Housing Appreciation and Inflation: Future Outlook?

My socialist/ communist older brother has spent most of his life living at home. My parents didn't do him any favors. One summer, my folks decided to tour the USA in their 5th wheel. My brother thought it would be okay to revert the yard back to a native prairie while they were away, ie not mow the lawn. Parents were pissed when they pulled in the driveway! 😁
One of you had to be adopted! :D
 
Good article.

People lie on housing application all the time. The author makes a claim and doesn’t back it up with anything other than “fraud is rampant”. Below is the chart.
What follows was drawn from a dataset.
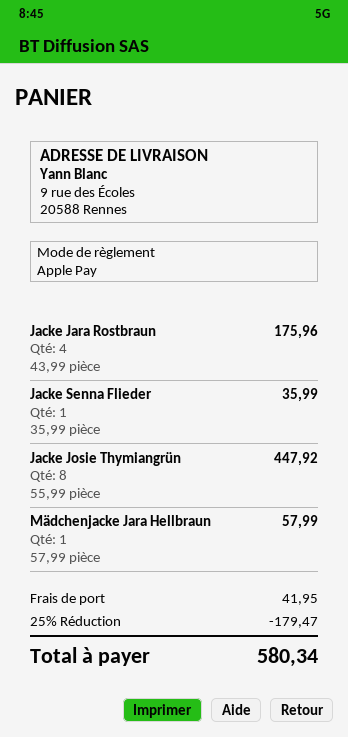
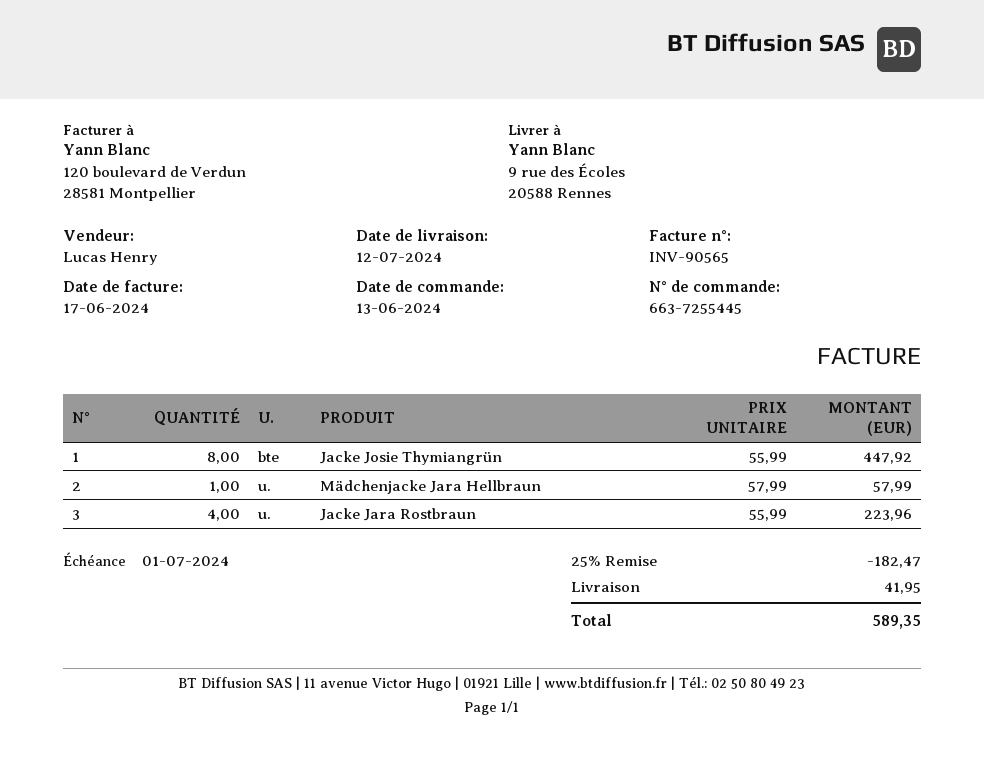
Jacke Jara Rostbraun: 4 x 43.99 = 175.96 -> 4 x 55.99 = 223.96
Jacke Senna Flieder: 1 x 35.99 = 35.99 -> none
discount: 25% = 179.47 -> 25% = 182.47
total: 580.34 -> 589.35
We are not in the same area as 2005-06. Also, defaults happen and the are accounted for by the loan being adequately cushioned by the house value. Again, we are no where near 2005-06 levels. Claims of “bubbles” are getting old along with complaining about the government role. The GSEs were private entities in the last housing bubble and the FHA number in the chart is obviously the most stable. Prices today may be inflated, but this isn’t like 2006. IMG_2232.jpeg
 
Hard to not be skeptical about all of the numbers…….
 
My socialist/ communist older brother has spent most of his life living at home. My parents didn't do him any favors. One summer, my folks decided to tour the USA in their 5th wheel. My brother thought it would be okay to revert the yard back to a native prairie while they were away, ie not mow the lawn. Parents were pissed when they pulled in the driveway! 😁
Wow, you must have great Thanksgiving dinners ;)
 
Hard to not be skeptical about all of the numbers…….
I was reading that article as you posted it. I agree these numbers will come down, probably by a lot. When they printed I said there was no way we were creating that many jobs. The household survey employment data has sucked for years. I just ask myself if the downward revision matters to the market? The number I focus on is the weekly new unemployment claims. It’s hard data, not a survey. It certainly doesn’t show recession. Softening maybe. We will see tomorrow. I think the market will be focused on Jackson Hole.
 

If everything is A-OK, why is it time to cut these historically low rates?
This.

Or maybe this?
 

If everything is A-OK, why is it time to cut these historically low rates?
It's all about jobs now. I wouldn't call the Fed Funds at 5.25% "historically low". It is high enough to be tight in this environment. It will be interesting to watch how they realign the interest rate curve, or how the market does, as they cut. 10yr yield sub-4% might be considered historically low and may not look as attractive to buyers. It should go up little, but we will see.
 
A pool of cash might look for a better return…
Money is always looking for a better return, but the question is what? Equities are near all-time highs and trading at 21-22x forward earnings. Tough call if we are in a softening labor market. If it all goes well, we get lower GDP growth. Only thing for sure is that social media will point out people complaining about whatever happens.